I saw that my time was come, and I said nothing.
"If," said Mr Bombasty, "you had lost your intellect, I am a voluntary contributor, and could have got you chains and a keeper in Bedlam. If you had broken a limb, I am a life-governor, and it would have been a pleasure to me to send you to the hospital. But you may as well ask me to put life into a dead man, as to be of service to a creature who has lost his security.
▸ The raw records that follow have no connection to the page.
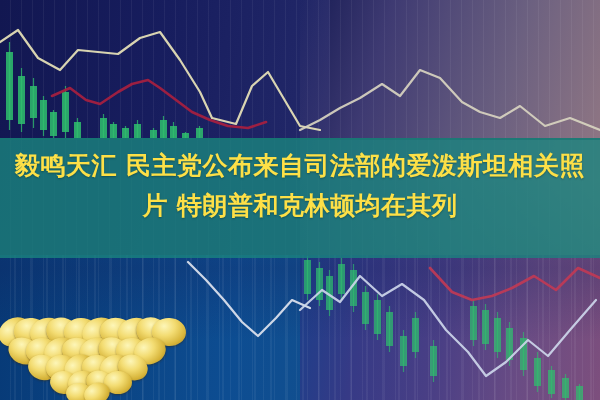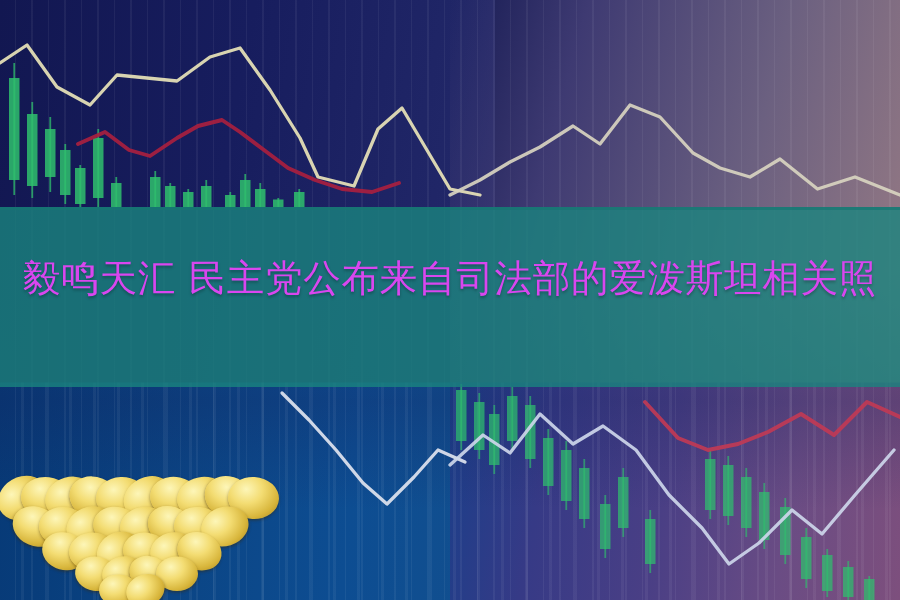--- a/index.html
+++ b/index.html
@@ -33,21 +33,21 @@
   .coin{position:absolute;border-radius:50%;
      background:radial-gradient(ellipse at 35% 30%,#fdf6b8 0%,#f3dc72 35%,#d8b63c 68%,#a98218 100%);
      box-shadow:0 1px 2px rgba(60,40,0,.45);}
 
   
   .band{position:absolute;left:0;top:138px;width:600px;height:120px;
         background:rgba(26,132,126,.80);}
   .band-top-edge{position:absolute;left:0;top:138px;width:600px;height:2px;background:rgba(22,118,113,.65);}
   .headline{position:absolute;left:0;top:138px;width:600px;height:96px;
         display:flex;align-items:center;justify-content:center;text-align:center;
-        color:#d946ef;font-weight:normal;font-size:25px;line-height:40px;
+        color:#fde047;font-weight:bold;font-size:25px;line-height:40px;
         letter-spacing:.5px;padding:0 8px;box-sizing:border-box;
         text-shadow:0 1px 2px rgba(0,0,0,.28);}
   .headline span{display:block;}
 </style>
 </head>
 <body>
 
 <div id="stage">
 
   <div class="q-tl"></div>
@@ -186,16 +186,17 @@
       <div class="coin" style="left: 110px; bottom: 10px; width: 28px; height: 23.1px; transform: rotate(0deg);"></div>
       <div class="coin" style="left: 72px; bottom: 0px; width: 26px; height: 21.45px; transform: rotate(2deg);"></div>
       <div class="coin" style="left: 90px; bottom: 0px; width: 26px; height: 21.45px; transform: rotate(-21deg);"></div>
     </div>
 
   <div class="band"></div>
   <div class="band-top-edge"></div>
   <div class="headline">
     <div>
       <span>毅鸣天汇 民主党公布来自司法部的爱泼斯坦相关照</span>
+      <span>片 特朗普和克林顿均在其列</span>
     </div>
   </div>
 
 </div>
 
 </body></html>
You had better die at once. It would be a happy release. I speak as a friend."
"Thank you, sir," said I.
"I hear complaints against you, but I don't listen to them. Every thing is swallowed up in one remarkable fact. Your security has let you down. You must go about your business. I speak as the president of this Christian society, and not, I hope, without the feelings of a man. The treasurer will pay your salary immediately, and we dispense with your services."